Because all at once he stood up, taking me with him. I wrapped my legs around his waist and secured my arms against his neck. His lips claimed mine, his tongue deep in my mouth—probing, penetrating, searching for his everything.

Sliding open the screen door with one hand, he walked us down the hall. He paused outside his room, which contained a queen-size bed, more lush and firm that the one I slept in at home.

Propping me against the wall, he flicked his tongue along my jawline and then moved up to my ear, where he pinned the fleshy lobe between his teeth. His body pressed so firmly, his groan reverberated so deeply, that I almost became liquid beneath him.

His hard bulge drove against my center and a loud moan burst from my throat. I clenched his hair in my fingers and thrust my hips against him. His eyes grew dark—so dark—as overwhelming desire coursed through them.

He laid me down in his soft sheets and then took his time undressing me. He lifted off my shirt and tugged down the straps of my bra. His tongue stroked my hard buds before pulling each breast into his mouth and sucking gently. My back curved off the bed and my nails bowed against his back.

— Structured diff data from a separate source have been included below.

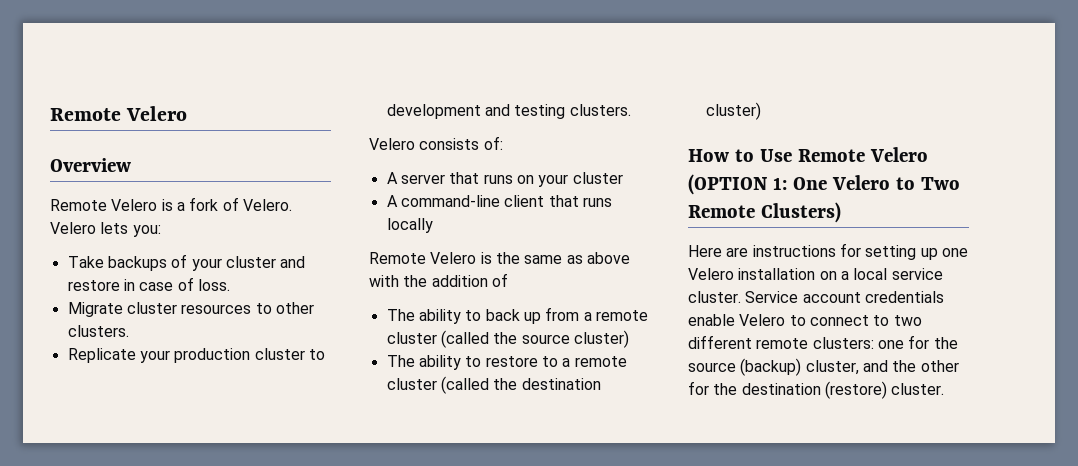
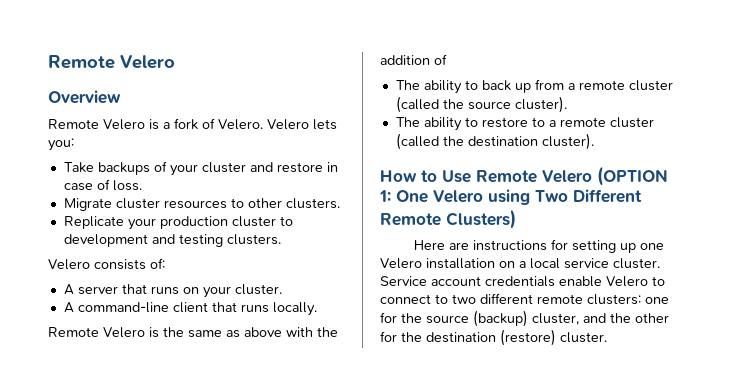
- A server that runs on your cluster
+ A server that runs on your cluster.
- A command-line client that runs locally
+ A command-line client that runs locally.
- The ability to back up from a remote cluster (called the source cluster)
+ The ability to back up from a remote cluster (called the source cluster).
- The ability to restore to a remote cluster (called the destination cluster)
+ The ability to restore to a remote cluster (called the destination cluster).
- How to Use Remote Velero (OPTION 1: One Velero to Two Remote Clusters)
+ How to Use Remote Velero (OPTION 1: One Velero using Two Different Remote Clusters)

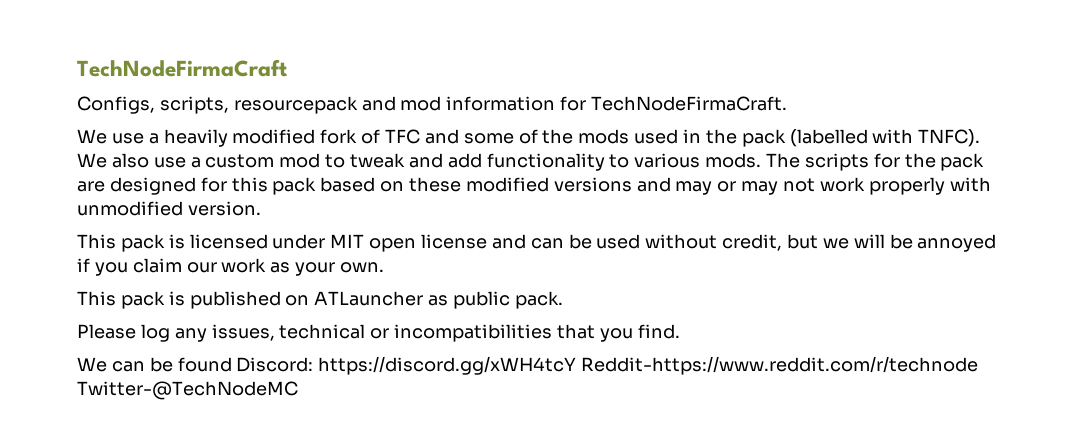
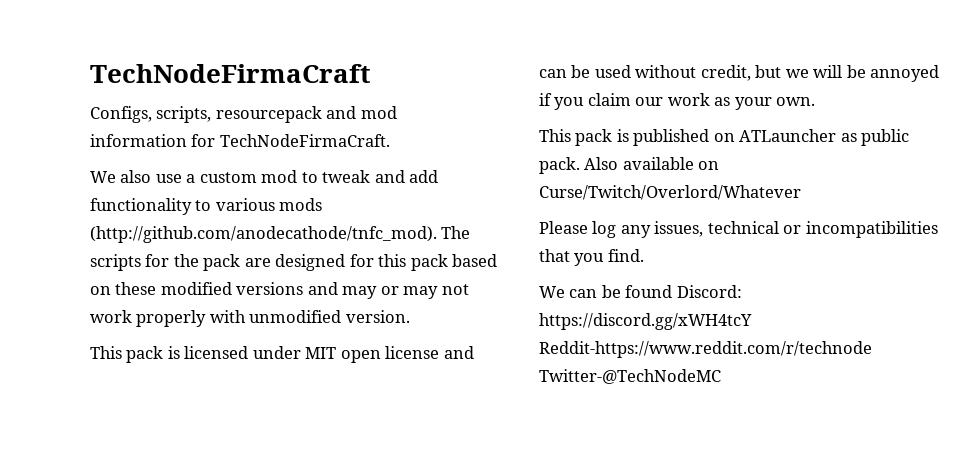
- We use a heavily modified fork of TFC and some of the mods used in the pack (labelled with TNFC). We also use a custom mod to tweak and add functionality to various mods. The scripts for the pack are designed for this pack based on these modified versions and may or may not work properly with unmodified version.
+ We also use a custom mod to tweak and add functionality to various mods (http://github.com/anodecathode/tnfc_mod). The scripts for the pack are designed for this pack based on these modified versions and may or may not work properly with unmodified version.
+ Also available on Curse/Twitch/Overlord/Whatever

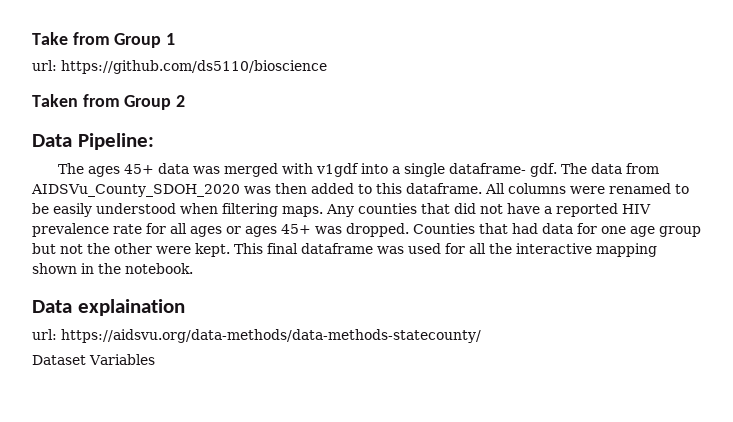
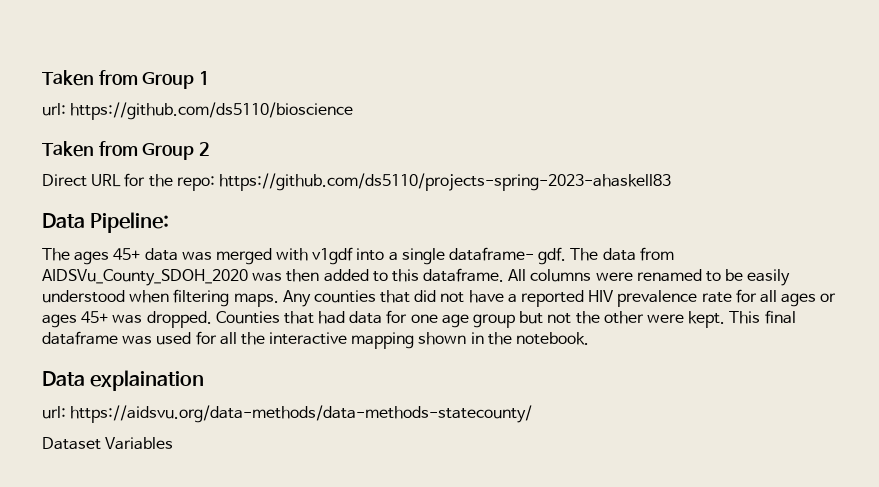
- Take from Group 1
+ Taken from Group 1
+ Direct URL for the repo: https://github.com/ds5110/projects-spring-2023-ahaskell83

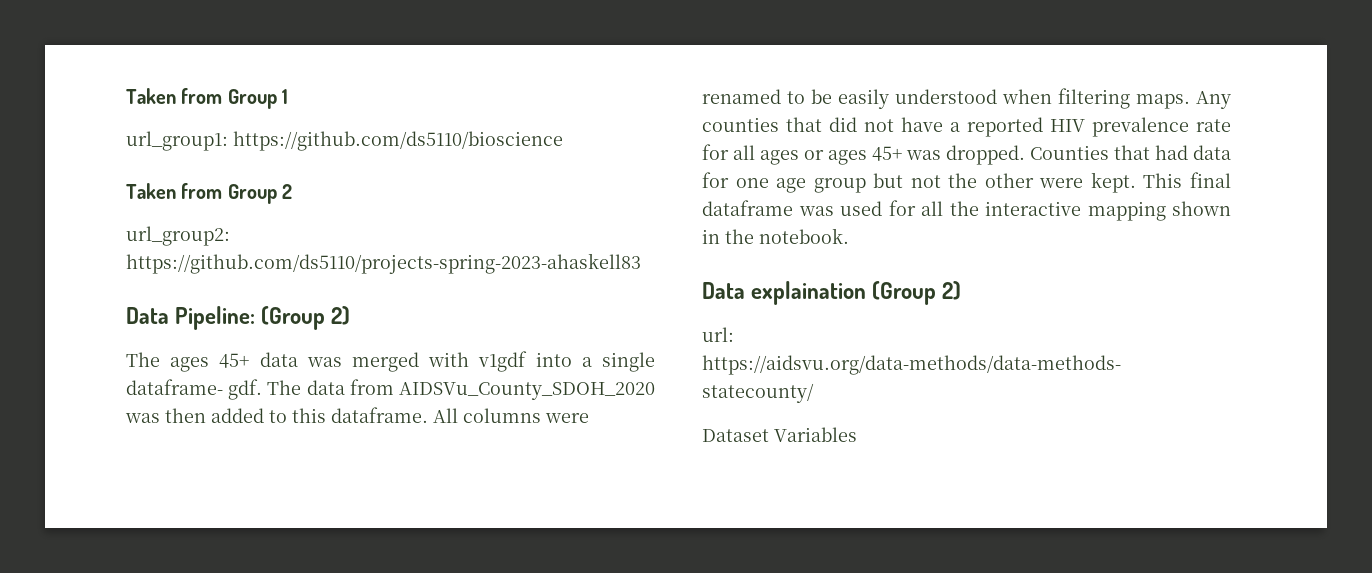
- url: https://github.com/ds5110/bioscience
+ url_group1: https://github.com/ds5110/bioscience
- Direct URL for the repo: https://github.com/ds5110/projects-spring-2023-ahaskell83
+ url_group2: https://github.com/ds5110/projects-spring-2023-ahaskell83
- Data Pipeline:
+ Data Pipeline: (Group 2)
- Data explaination
+ Data explaination (Group 2)

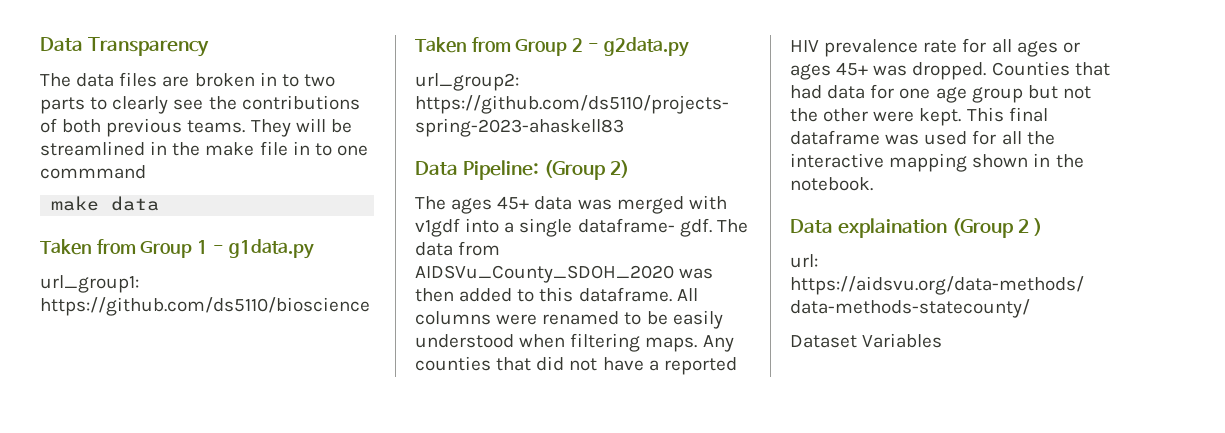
+ Data Transparency
+ The data files are broken in to two parts to clearly see the contributions of both previous teams. They will be streamlined in the make file in to one commmand
+ make data
- Taken from Group 1
+ Taken from Group 1 - g1data.py
- Taken from Group 2
+ Taken from Group 2 - g2data.py
- Data explaination (Group 2)
+ Data explaination (Group 2 )

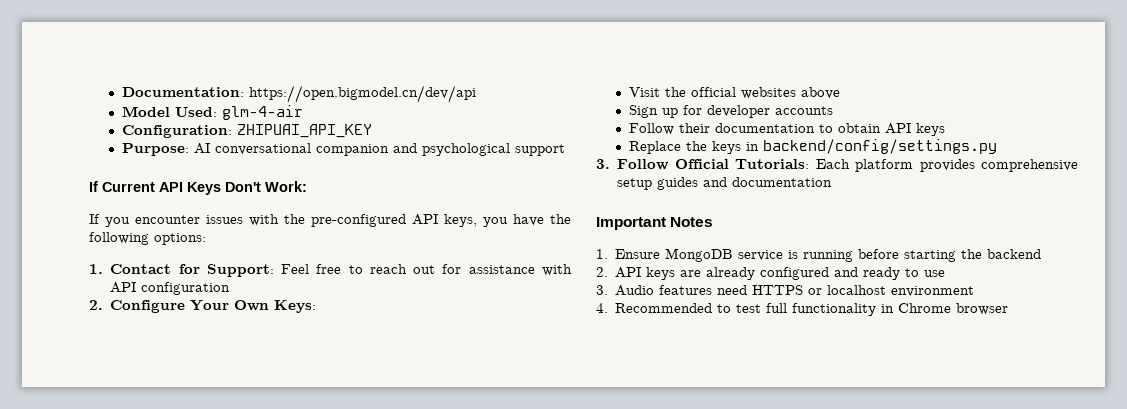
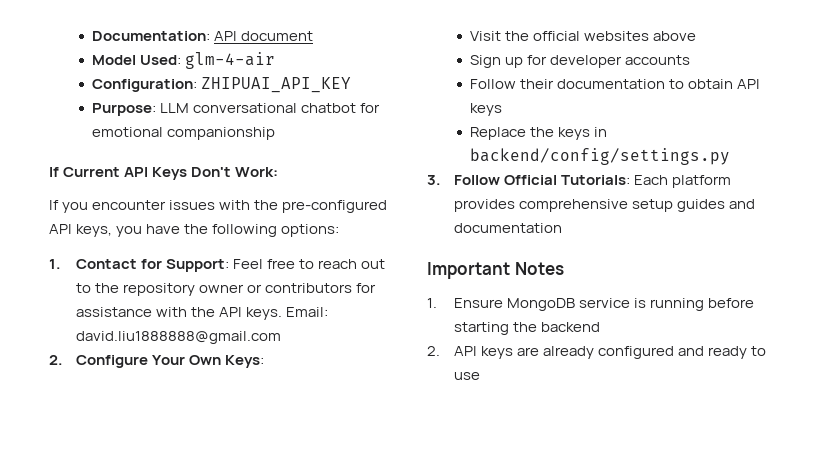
- Documentation: https://open.bigmodel.cn/dev/api
+ Documentation: API document
- Purpose: AI conversational companion and psychological support
+ Purpose: LLM conversational chatbot for emotional companionship
- 1. Contact for Support: Feel free to reach out for assistance with API configuration
+ 1. Contact for Support: Feel free to reach out to the repository owner or contributors for assistance with the API keys. Email: david.liu1888888@gmail.com
- 3. Audio features need HTTPS or localhost environment
- 4. Recommended to test full functionality in Chrome browser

The only sound in the room was of our breaths and moans. And whereas we’d always been so vocal before—boldly telling each other what we needed and how much we wanted each other—this time seemed different. Tender. Attentive. Reverent.

Our silence felt like a necessity as we touched, tasted, discovered, and worshipped.

His shirt joined mine on the ground and I licked the toned muscles on his chest and tasted the smooth skin on his stomach. He made swift work of unbuttoning his shorts and removing them. He knelt on the bed completely naked before me—allowing my gaze to trail over every ripple, curve, and angle. I slid my fingers down the center of his chest, in awe of how gorgeous he was—inside and out.